Search This Blog

Wednesday, 11 September 2019

The day I almost said goodbye...


I’ve tried to move on through without complaint, without self-pity because I know there has be meaning I’m supposed to find through this journey of awfulness I’ve been on. God must be trying to teach me something big, I know it... I just don’t understand it. The fact that I’ve worked so hard on keeping a cool lid on things throughout this whole Guillain-BarrĂ© Syndrome ordeal doesn’t mean that I don’t hurt or that I haven’t struggled. I struggle. I struggle greatly. It’s so hard to live with the constant fear of all that’s happened and not knowing, for absolute certain that it really might just all be okay again someday.

But there was one afternoon.

One deliciously yet shamefully inviting afternoon that found me.

It was five months after the GBS had hit me with the  paralysis. I still couldn’t walk fully on my own and was still too proud to be seen outside with the walker... but, it was before I had developed the pneumonia that relapsed me back to wheelchair need but walker acceptance and so I had been healing well at that point and could handle flat ground on my own. I was still crawling on my hands and knees to get up and down stairs and Enz had to physically be my ‘walker’ whenever we met with even the slightest incline to maneuver; like a baby being led for first steps... for a baby it’s pretty exciting, for me it was beyond devastating which is why, at that point, I would only be outside at camp where no one could see me. Anyhow, this was the day.

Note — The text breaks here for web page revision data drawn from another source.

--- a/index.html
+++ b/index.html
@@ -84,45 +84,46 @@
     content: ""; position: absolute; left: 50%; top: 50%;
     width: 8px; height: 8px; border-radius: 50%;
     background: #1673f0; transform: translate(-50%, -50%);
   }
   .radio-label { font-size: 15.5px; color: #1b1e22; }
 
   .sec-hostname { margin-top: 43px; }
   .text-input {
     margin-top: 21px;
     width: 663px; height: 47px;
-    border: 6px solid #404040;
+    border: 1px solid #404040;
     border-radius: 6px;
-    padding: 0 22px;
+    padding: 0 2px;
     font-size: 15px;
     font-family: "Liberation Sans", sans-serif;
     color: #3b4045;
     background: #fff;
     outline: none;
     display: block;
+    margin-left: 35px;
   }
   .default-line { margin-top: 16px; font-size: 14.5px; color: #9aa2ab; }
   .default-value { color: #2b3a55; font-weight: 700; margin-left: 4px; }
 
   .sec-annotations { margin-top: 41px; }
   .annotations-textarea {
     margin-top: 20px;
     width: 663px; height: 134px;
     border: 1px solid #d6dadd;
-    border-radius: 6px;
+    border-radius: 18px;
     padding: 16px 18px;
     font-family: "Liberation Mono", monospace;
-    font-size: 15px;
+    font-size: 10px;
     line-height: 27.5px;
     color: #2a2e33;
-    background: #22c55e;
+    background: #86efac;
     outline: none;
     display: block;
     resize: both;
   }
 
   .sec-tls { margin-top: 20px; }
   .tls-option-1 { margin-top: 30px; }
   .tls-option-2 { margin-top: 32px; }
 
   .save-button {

When all the struggle could have eased...


The water moved furiously. White capped waves of swirling power crashing at me from either side of my small kayak in its clear-fighted effort to go to its own currents calling despite my being in its path. The wildly churning Lake Superior water held no cognizant cause to harm me but was merely fulfilling its own pure purpose in moving according to its nature. I knew this even as the first slight pang of panic had hit me, that instant in which I had realized I was on the cusp of survival. The moment of choice had finally and demandingly found me. What had begun as a seemingly simple test of whether or not my body was able to reclaim a life of being once again physically strong had, in a snap, turned into which of the wills of my heart would prove stronger; to live or to let go.

The sun was brilliantly shining and warm on my face even as the heavy winds and splashing cold water chilled my arms. I had been pulled farther out into the open water from shore than I had planned to go, pulled hard by arguing currents and cresting waves. My kayak was being pushed sideways one way and pulled back the other as I fought to keep balance each time my tiny craft was violently forced upward before threatening to capsize... but ultimately choosing not to. The melding point of the two currents had pulled me out in a line SO strong, a line I couldn’t paddle away from.

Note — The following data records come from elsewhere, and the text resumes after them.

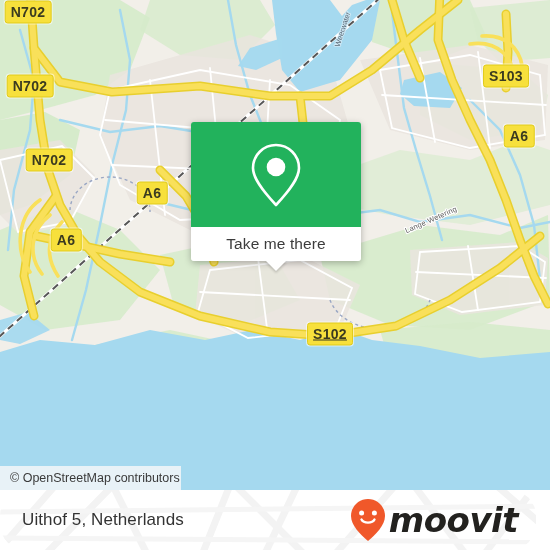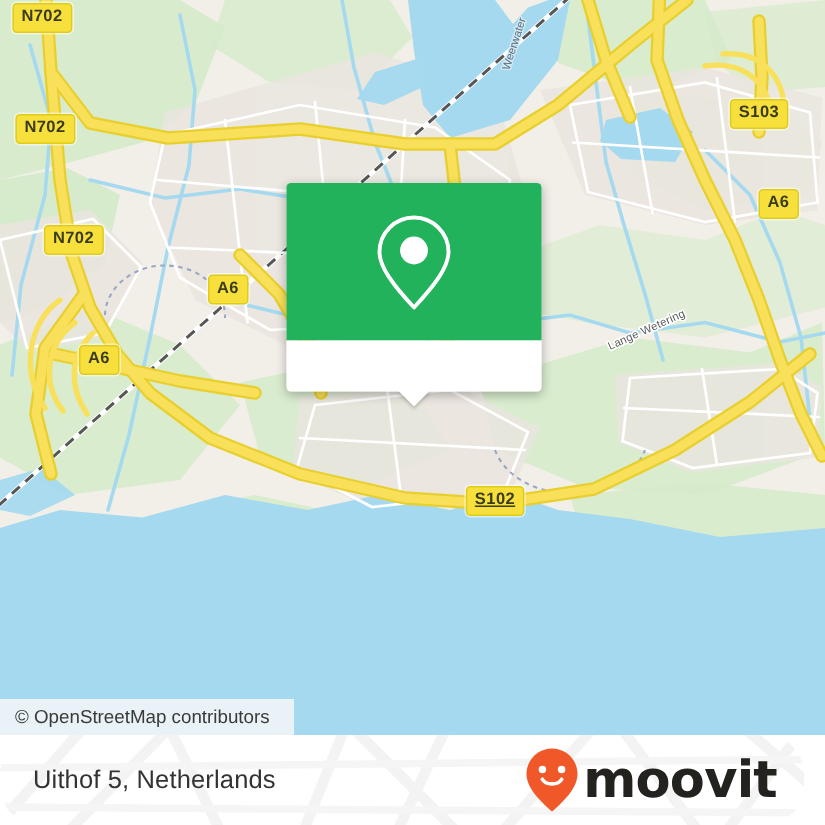--- a/index.html
+++ b/index.html
@@ -52,21 +52,21 @@
   }
 
   
   .shield {
     position: absolute;
     background: #f7e03c;
     border: 1.4px solid #e0cb19;
     border-radius: 3px;
     color: #3b3b20;
     font-family: "Liberation Sans", sans-serif;
-    font-size: 11px;
+    font-size: 14px;
     font-weight: bold;
     line-height: 1;
     padding: 3px 5px 4px 5px;
     white-space: nowrap;
     letter-spacing: 0.3px;
     transform: translate(-50%, -50%);
     box-shadow: 0 0 0 1px rgba(255,255,255,0.55);
   }
 
   
@@ -115,21 +115,21 @@
     border-top: 11px solid #ffffff;
     filter: drop-shadow(0 2px 1px rgba(0,0,0,0.17));
   }
 
   
   #osm-attrib {
     position: absolute;
     left: 0;
     top: 466px;
     height: 24px;
-    padding: 0 16px 0 10px;
+    padding: 0 1px 0 10px;
     display: flex;
     align-items: center;
     background: #e8f2f7;
     color: #3a3a3a;
     font-family: "Liberation Sans", sans-serif;
     font-size: 12.5px;
     z-index: 30;
   }
 
   
@@ -170,20 +170,21 @@
     z-index: 3;
   }
   #moovit-wordmark {
     font-family: "DejaVu Sans", sans-serif;
     font-size: 34px;
     font-weight: bold;
     color: #23221f;
     letter-spacing: -0.5px;
     line-height: 1;
     margin-left: 3px;
+    font-style: italic;
   }
 </style>
 </head>
 <body>
 
 <div id="screen">
 
   <div id="map">
 
     <svg width="550" height="490" viewBox="0 0 550 490">
@@ -324,20 +325,21 @@
     <div class="shield" style="left:330px; top:334px;text-decoration:underline;">S102</div>
 
     <div id="callout">
       <div id="callout-top" style="background: rgb(34, 178, 92);">
         <svg width="56" height="66" viewBox="0 0 56 66">
           <path d="M28 3 C15.3 3 5 13.3 5 26 C5 36 14 48 28 63 C42 48 51 36 51 26 C51 13.3 40.7 3 28 3 Z" fill="none" stroke="#ffffff" stroke-width="2.6" stroke-linejoin="round"></path>
           <circle cx="28" cy="25" r="9.3" fill="#ffffff"></circle>
         </svg>
       </div>
       <div id="callout-bottom">
+        <span id="callout-label">Take me there</span>
         <div id="callout-tail"></div>
       </div>
     </div>
 
     <div id="osm-attrib">© OpenStreetMap contributors</div>
 
   </div>
 
   <div id="bottom-bar">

I was suddenly overcome with the horror of knowing I was actually in a life or death danger. But directly following and just as suddenly as the horror had pitted my stomach in fear, I was overtaken with a relief so beautifully welcomed, so comforting that I just simply stopped. I stopped, I lifted my oar from the water and held it firmly across the cockpit edge atop my half sundress-covered thighs. Yep, I was wearing a sundress, I wasn’t even dressed properly for getting out on the water in a kayak. I sat still and I debated my options. I could call out for help, I had my safety whistle but that would be embarrassing and likely involve a lecture or two from whoever might answer my call. I could try to paddle my way to the opposite point where the water seemed most intent on pulling me and wait until the water calmed to attempt my way back across. Or, I could just stay stopped and wait for the saving wave that would finally force me beneath the surface where I knew everything would be better, everything would be over. And as I debated my options I had gently reached one hand up to release my life vest buckles in anticipation of what I already leaned more toward in my choosing.

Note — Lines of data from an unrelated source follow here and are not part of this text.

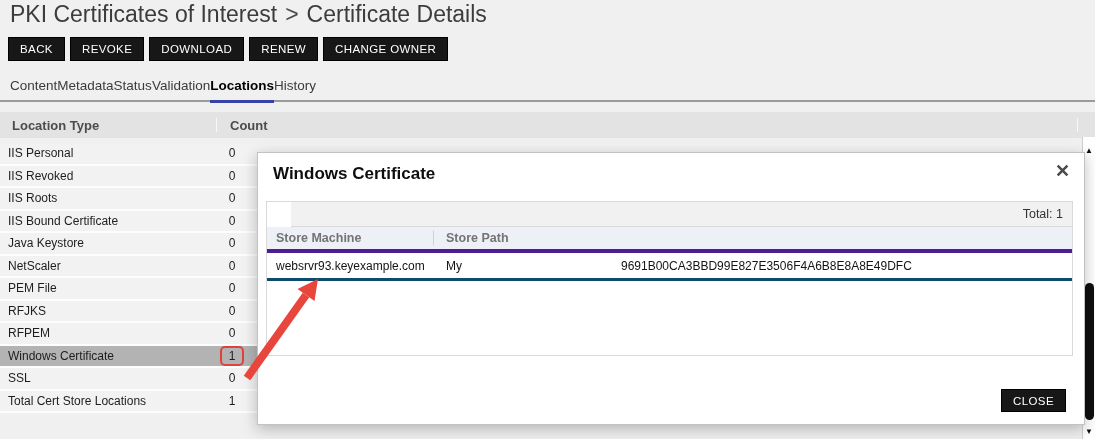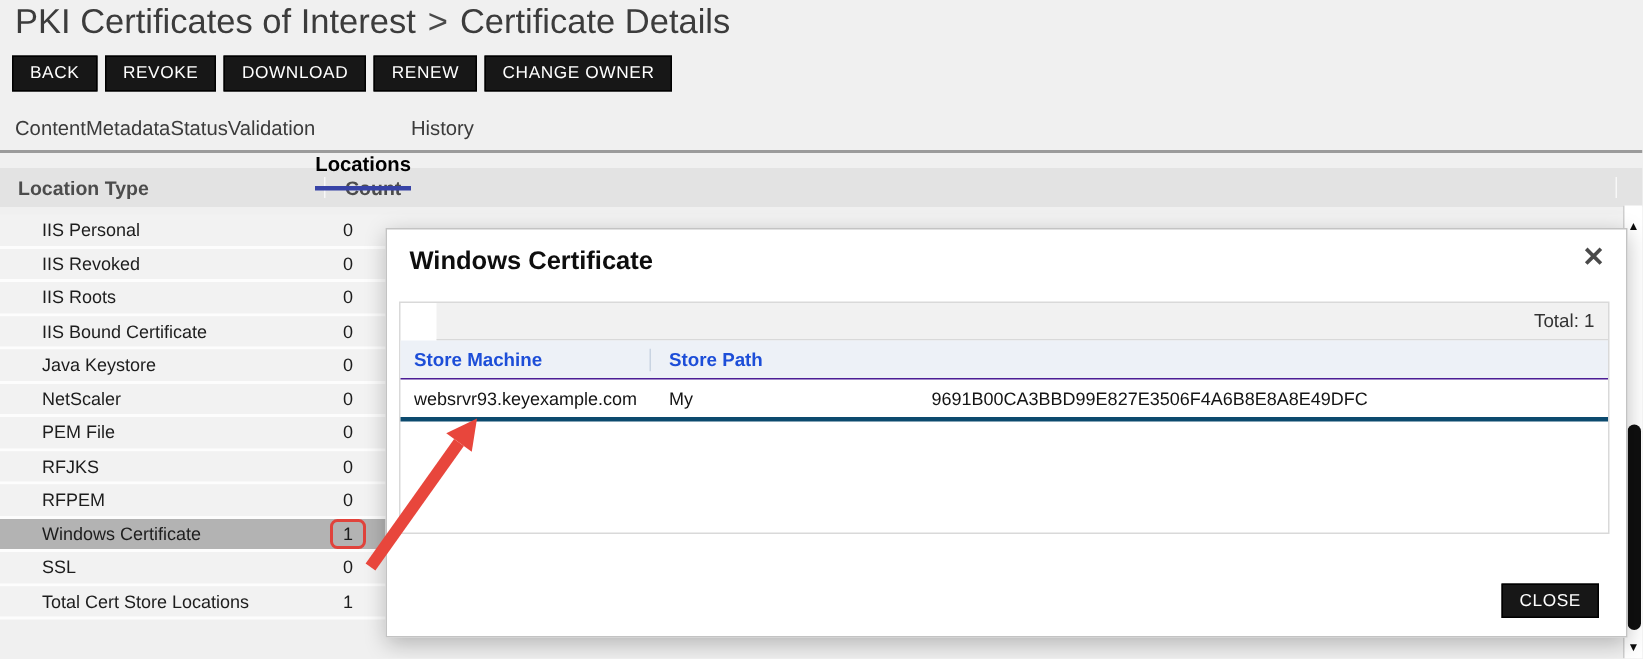--- a/index.html
+++ b/index.html
@@ -22,42 +22,42 @@
     background:#171717; color:#fff; border:1px solid #000;
     font-family:"Liberation Sans", sans-serif;
     font-size:11.5px; letter-spacing:0.4px;
     height:24px; padding:0 11px; cursor:pointer; white-space:nowrap;text-align:center;
   }
   
   .tabs { position:absolute; left:10px; top:78px; display:flex; z-index:3;text-align:center; }
   .tab {
     font-size:13.5px; color:#3b3b3b; padding-bottom:7px; cursor:pointer; white-space:nowrap;
   }
-  .tab.active { font-weight:bold; color:#000; border-bottom:3px solid #3743a6;margin-top:24px; }
+  .tab.active { font-weight:bold; color:#000; border-bottom:3px solid #3743a6; }
   .tab-rule { position:absolute; left:0; top:100px; width:1095px; height:2px; background:#9b9b9b; z-index:1; }
   
   .loc-table { position:absolute; left:0; top:112px; width:1095px; z-index:2; }
   .loc-header {
     position:relative; height:26px; background:#e3e3e3;
     font-size:13px; font-weight:bold; color:#4c4c4c;
     display:flex; align-items:center;
   }
   .loc-header .h-type { padding-left:12px; }
   .loc-header .h-count { position:absolute; left:230px; }
   .loc-header .h-div { position:absolute; top:6px; width:1px; height:14px; background:#f8f8f8; }
   .loc-header .h-div.d1 { left:216px; }
   .loc-header .h-div.d2 { left:1077px; }
   .loc-body { margin-top:5px; width:1082px; }
   .loc-row {
     position:relative; height:22.5px; background:#f2f2f2;
     border-bottom:2px solid #fdfdfd;
     display:flex; align-items:center; cursor:default;
   }
   .loc-row.highlighted { background:#b3b3b3; }
-  .loc-cell-type { padding-left:28px; font-size:12px; color:#1d1d1d; white-space:nowrap; }
+  .loc-cell-type { padding-left:8px; font-size:12px; color:#1d1d1d; white-space:nowrap; }
   .loc-cell-count { position:absolute; left:218px; width:28px; text-align:center; font-size:12px; color:#1d1d1d; }
   .count-boxed {
     display:inline-block; border:2px solid #e0433c; border-radius:5px;
     padding:0px 7px; line-height:16px; background:transparent;
   }
   
   .scrollbar {
     position:absolute; right:0; top:137px; width:13px; height:302px;
     background:#ffffff; border-left:1px solid #cfcfcf; z-index:4;
   }
@@ -78,23 +78,23 @@
   .modal-close {
     position:absolute; right:14px; top:8px; font-size:18px; font-weight:bold;
     color:#4a4a4a; cursor:pointer; line-height:20px;
   }
   .m-table { position:absolute; left:8px; top:48px; width:807px; height:155px; border:1px solid #d9d9d9; background:#fff; }
   .m-total {
     height:25px; background:#f1f1f1; border-bottom:1px solid #d9d9d9;
     font-size:12.5px; color:#333; text-align:right; line-height:25px; padding-right:9px;margin-left:24px;
   }
   .m-header {
-    height:26px; background:#edf1f7; border-bottom:1px solid #4c1d95;
+    height:26px; background:#edf1f7; border-bottom:4px solid #4c1d95;
     display:flex; align-items:center;
-    font-size:12.5px; font-weight:bold; color:#1d4ed8;
+    font-size:12.5px; font-weight:bold; color:#737373;
   }
   .m-col1 { width:166px; padding-left:9px; }
   .m-col2 { width:176px; padding-left:13px; position:relative; }
   .m-col3 { flex:1; padding-left:12px; position:relative; }
   .m-header .m-col2::before, .m-header .m-col3::before {
     content:""; position:absolute; left:0; top:50%; transform:translateY(-50%);
     width:1px; height:15px; background:#c9d4e2;
   }
   .m-row {
     height:28px; border-bottom:3px solid #0c4a6e;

And then I glanced back toward camp. And there stood Enz. I couldn’t see his face, I was so far out, but I could see the concern in his stance. So, I took a few sweep strokes, for his sake, to make it look like I was actually attempting to turn back. I didn’t want for him to know how glad I was for this opportunity to make both of our lives better, mine by washing it away in the water and his by unburdening it. Now, knowing Enz was worriedly watching, I had even more to debate. Sure, I might get away with not having to face another tomorrow with a broken body... but Enz doesn’t know how to swim, at all. And if Enz thought I was in real true trouble he would, without hesitation, rush into the water to try to come after me. I still couldn’t make myself decide. I still questioned, even in my sudden calmness through torrentially dangerous circumstance, my worth of existence as damaged.

It was then when I felt the hands.

I felt, I tangibly felt, hands that I couldn’t see wrapping securely over my own, I felt the incredible pressure enclosing around my hands to tightly lock my grip onto the oar as the blade suddenly dug down and HARD into a carving eddy style turn, slicing into the oncoming current which forced my kayak to instantly spin back toward the shoreline. The bow lifted to skip over the attacking wave as my body, within the forced turn, dipped dangerously close to falling out as the kayak turned on-edge though the fury. My legs were not capable of bracing to keep me seated in that rush but something did keep me seated and dry. I don’t know who guided my hands or even why I allowed my body to be so forcefully led in my trust of the help that had been offered me, but I did and I felt the beginnings of regret almost instantly. I regretted paddling back to shore. I regretted still being alive. I regretted the struggle that would continue. Still, I paddled toward home and it wasn’t until I reached Enz that I felt the hands upon mine loosen their grip and let go their lead. Once I had arrived back safely to shore where Enz had waded in to grab hold of the bow, pulling me further in before helping me awkwardly out.

“Whew! That was scary!!” I blurted out breathlessly.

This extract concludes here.